- Directed by: Manny Gould Ben Harrison
- Story by: Manny Gould
- Produced by: Charles Mintz
- Music by: Joe de Nat
- Animation by: Allen Rose Harry Love
- Color process: Black and white
- Production company: The Charles Mintz Studio
- Distributed by: Columbia Pictures
- Release date: April 18, 1933;
- Running time: 5:51
- Language: English

= The Broadway Malady =

1933 film

The Broadway Malady is a 1933 short animated film distributed by Columbia Pictures, and stars Krazy Kat. The title is derived from the 1929 feature film The Broadway Melody, but the cartoon makes no references to the feature film.

==Plot==
At a subway station, Krazy tries to get a ride on a train. But before he could get aboard, numerous commuters come and quickly fill the carriages. By the time the commuters are in, Krazy is flat on his front. A station worker tries to help him by pushing those inside to make more space. But as Krazy attempts to come in, he is overtaken by more outside commuters. The jam-packed train leaves the station.

Another train stops by moments later. This time Krazy chews some garlic pieces and blows a cloud wall which keeps the incoming commuters at bay. With this, Krazy boards the train with ease. But as he takes a seat, the commuters quickly come in until Krazy gets pushed out the door. Thankfully the station worker is generous to slip him back in. Krazy finally gets to ride as that train departs.

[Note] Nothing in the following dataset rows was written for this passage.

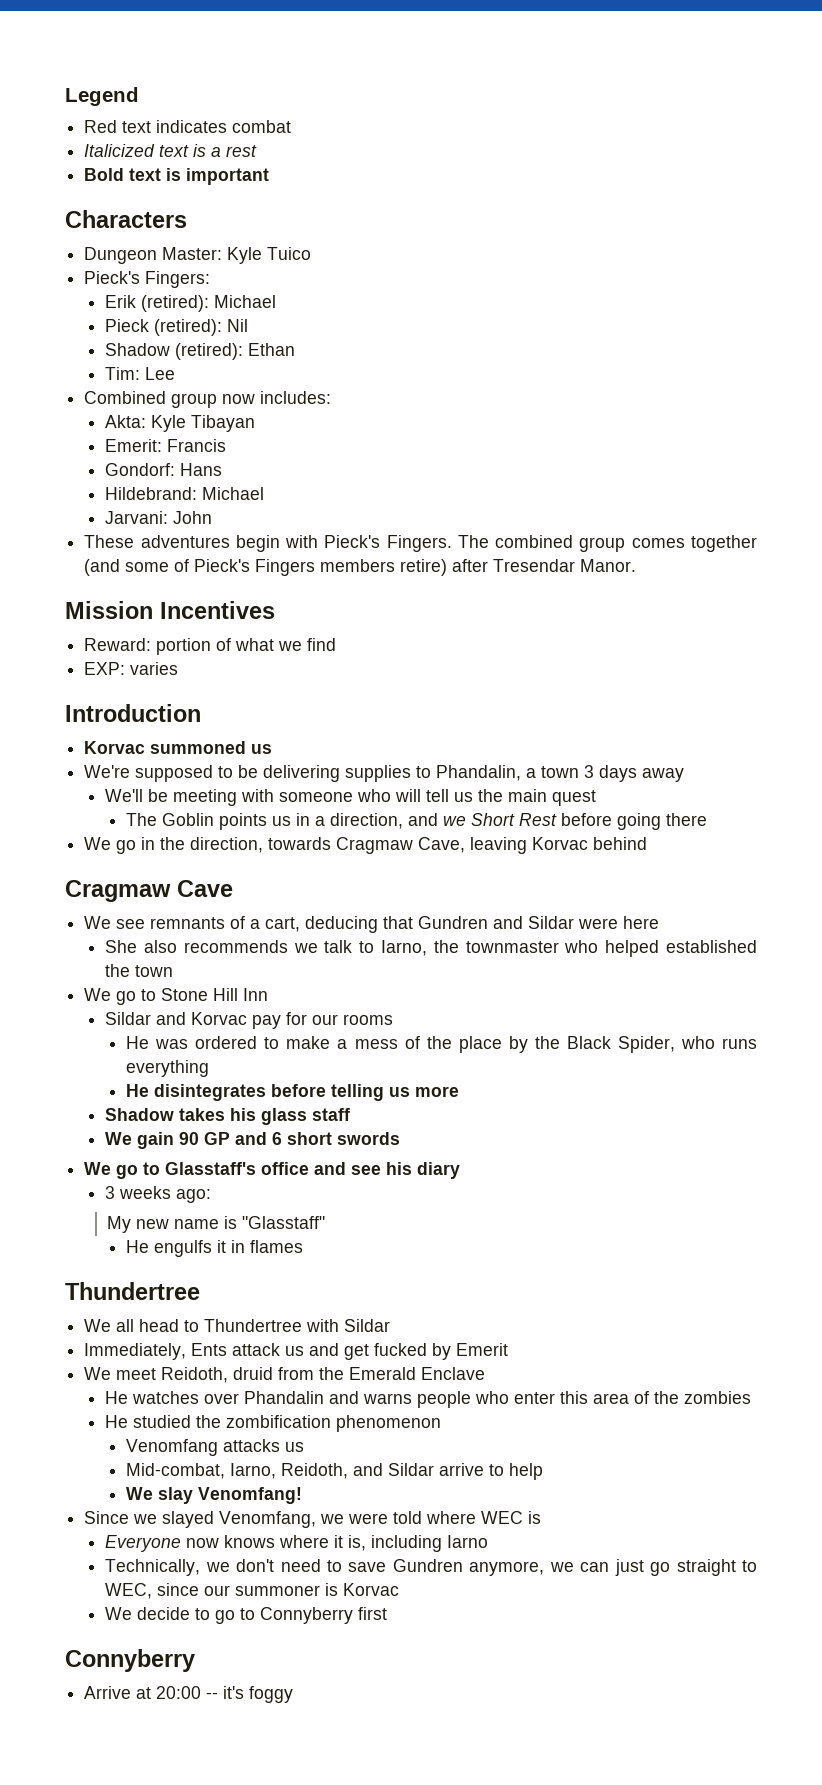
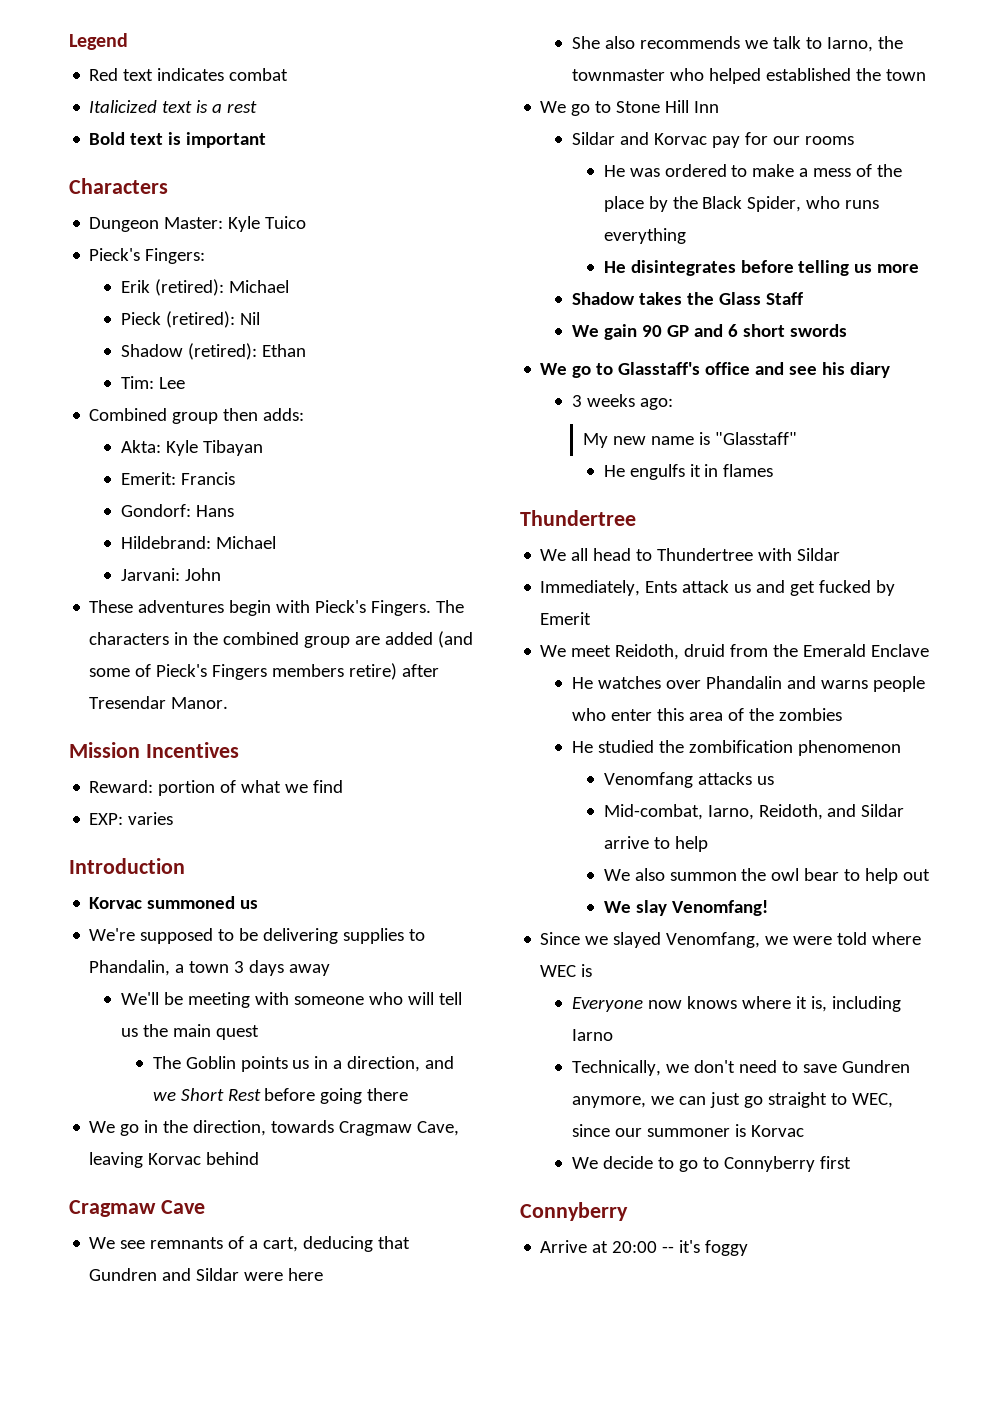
- Combined group now includes:
+ Combined group then adds:
- The combined group comes together (and some of Pieck's Fingers members retire) after Tresendar Manor.
+ The characters in the combined group are added (and some of Pieck's Fingers members retire) after Tresendar Manor.
- Shadow takes his glass staff
+ Shadow takes the Glass Staff
+ We also summon the owl bear to help out

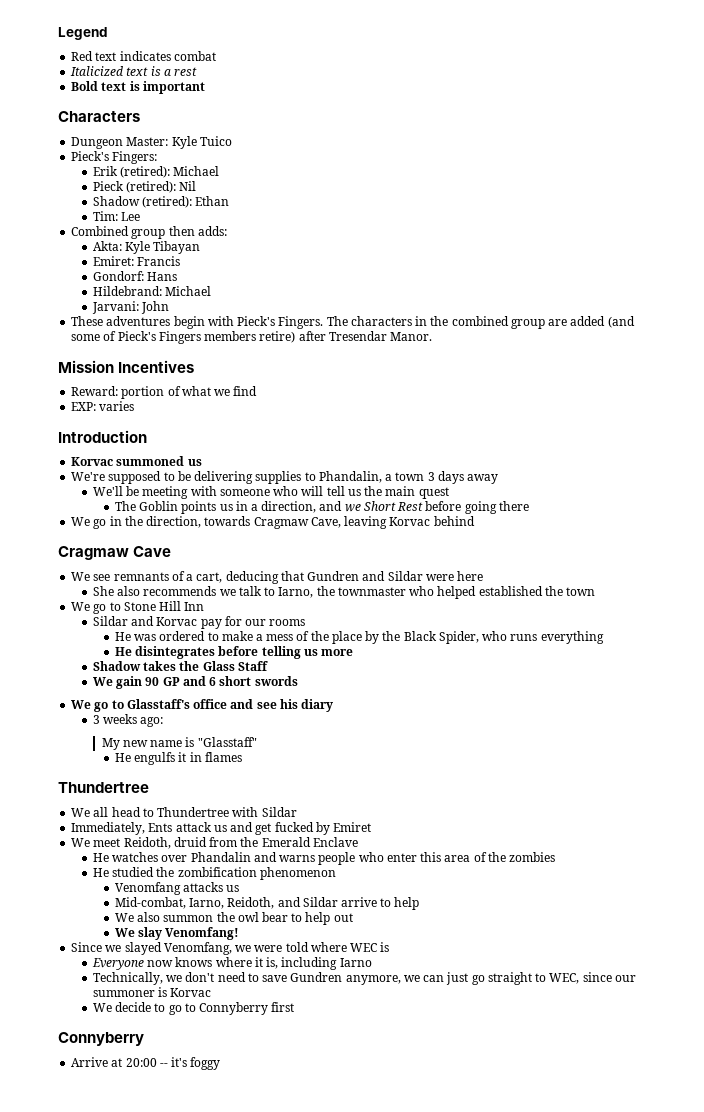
- Emerit: Francis
+ Emiret: Francis
- Immediately, Ents attack us and get fucked by Emerit
+ Immediately, Ents attack us and get fucked by Emiret

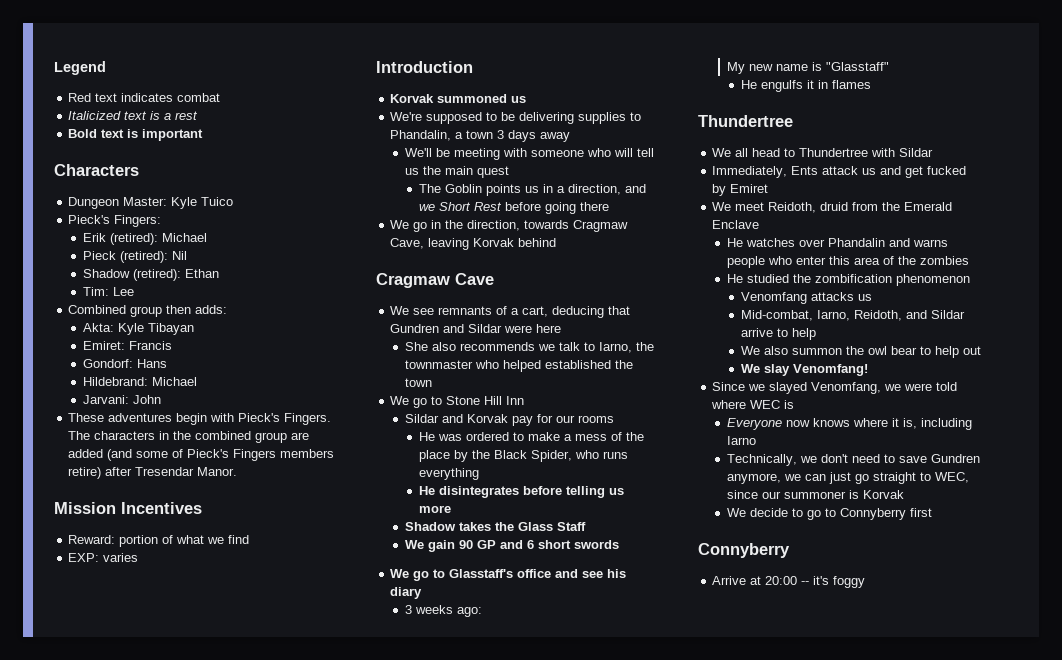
- Korvac summoned us
+ Korvak summoned us
- We go in the direction, towards Cragmaw Cave, leaving Korvac behind
+ We go in the direction, towards Cragmaw Cave, leaving Korvak behind
- Sildar and Korvac pay for our rooms
+ Sildar and Korvak pay for our rooms
- Technically, we don't need to save Gundren anymore, we can just go straight to WEC, since our summoner is Korvac
+ Technically, we don't need to save Gundren anymore, we can just go straight to WEC, since our summoner is Korvak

Krazy's train is so full that its cars bulge almost to the point of bursting. Nevertheless, it remains in one piece. And although he manages to get a ride, Krazy has to avoid getting smushed by the passengers. When the train reaches its destination, the passengers come out flat, and a station employee has to inflate them with a pump. Krazy is in a worse situation as he is in pieces similar to a jigsaw puzzle. The station employee puts him back together on time.